● Exercise: Return the records exactly as they stand, and keep the pictures out of the copy.

● Information:

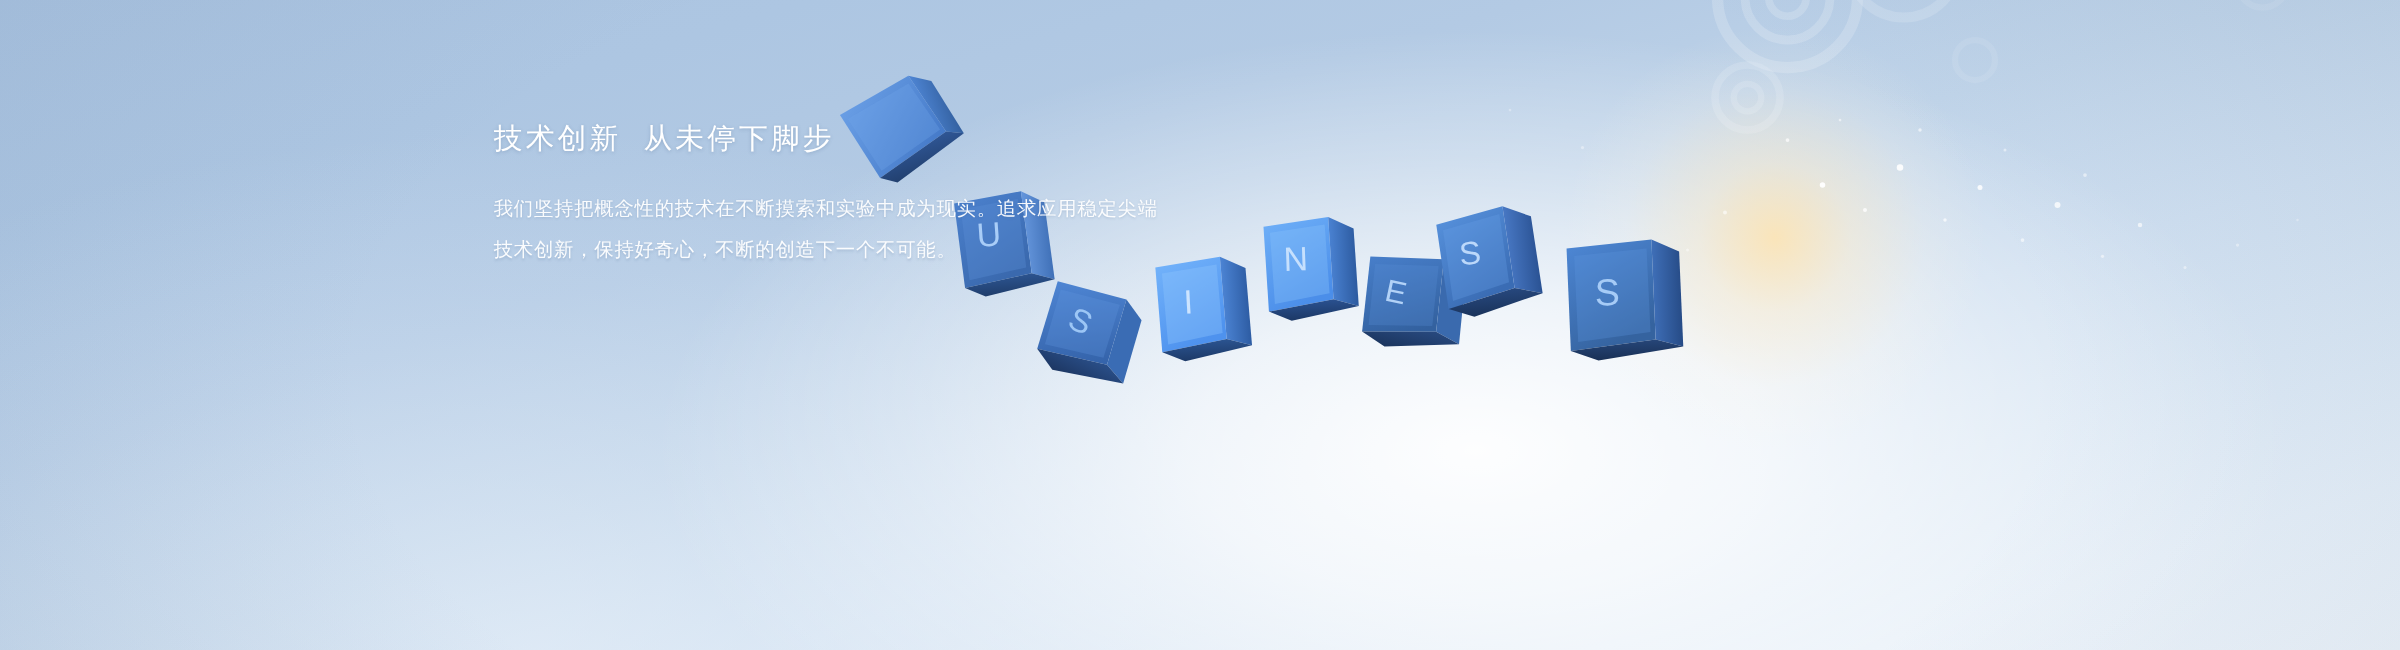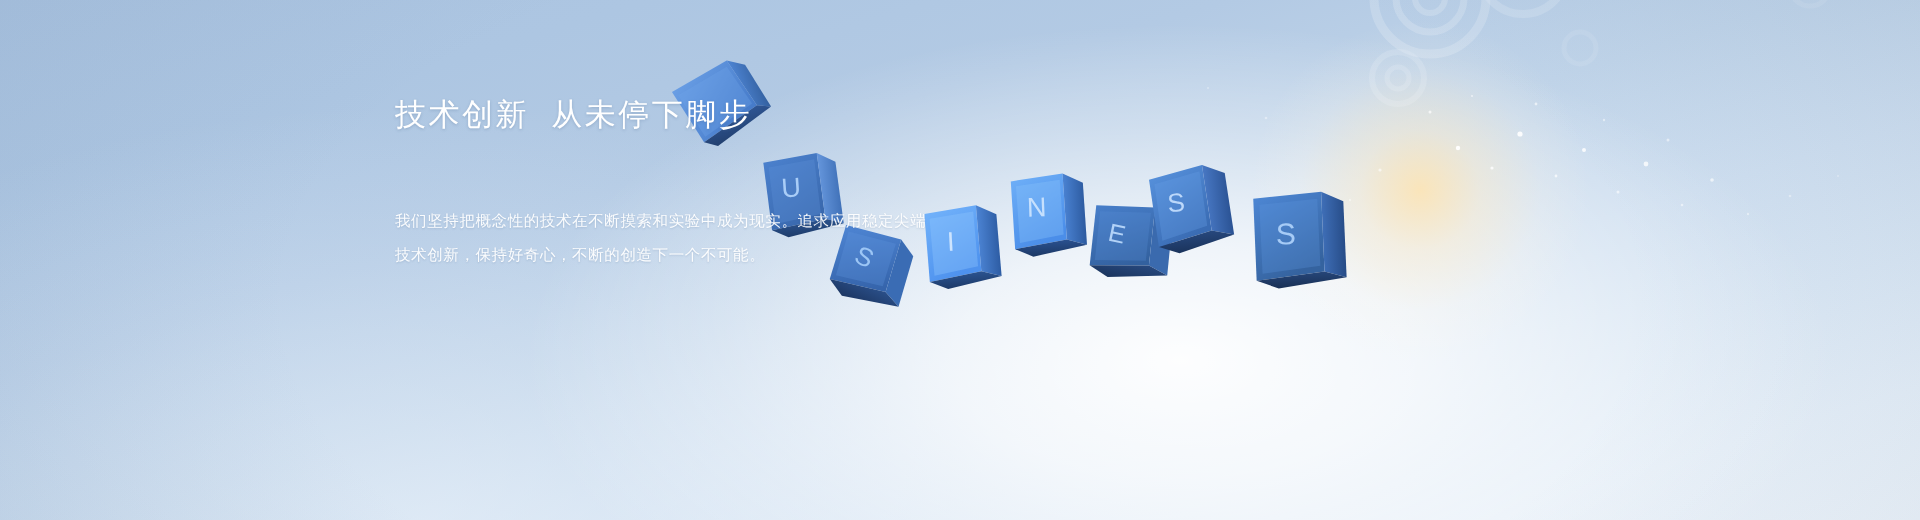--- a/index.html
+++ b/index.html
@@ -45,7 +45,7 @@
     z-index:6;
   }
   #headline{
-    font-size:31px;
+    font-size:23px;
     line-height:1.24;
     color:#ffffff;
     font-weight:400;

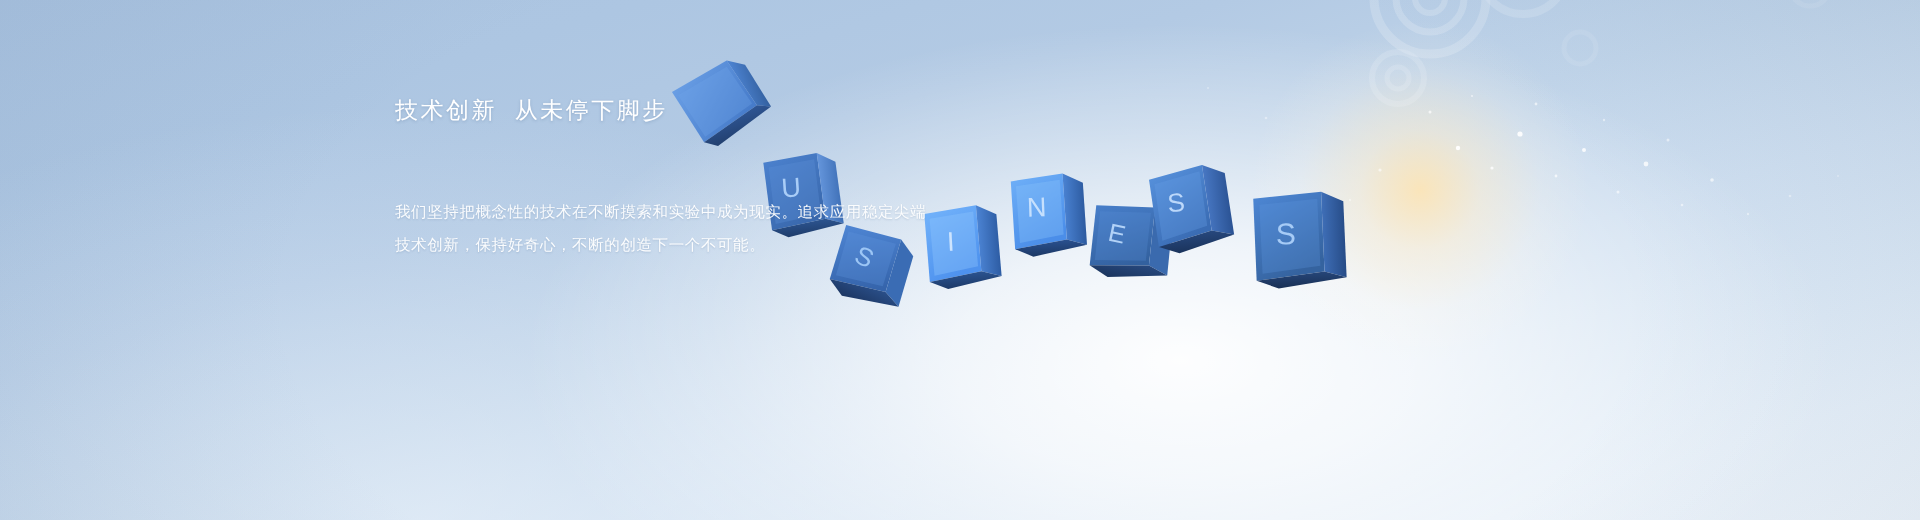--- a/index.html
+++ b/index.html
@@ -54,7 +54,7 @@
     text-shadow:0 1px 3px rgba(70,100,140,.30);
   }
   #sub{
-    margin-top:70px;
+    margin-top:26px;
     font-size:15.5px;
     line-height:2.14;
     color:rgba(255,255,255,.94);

● Written answer:
--- a/index.html
+++ b/index.html
@@ -45,7 +45,7 @@
     z-index:6;
   }
   #headline{
-    font-size:31px;
+    font-size:23px;
     line-height:1.24;
     color:#ffffff;
     font-weight:400;

--- a/index.html
+++ b/index.html
@@ -54,7 +54,7 @@
     text-shadow:0 1px 3px rgba(70,100,140,.30);
   }
   #sub{
-    margin-top:70px;
+    margin-top:26px;
     font-size:15.5px;
     line-height:2.14;
     color:rgba(255,255,255,.94);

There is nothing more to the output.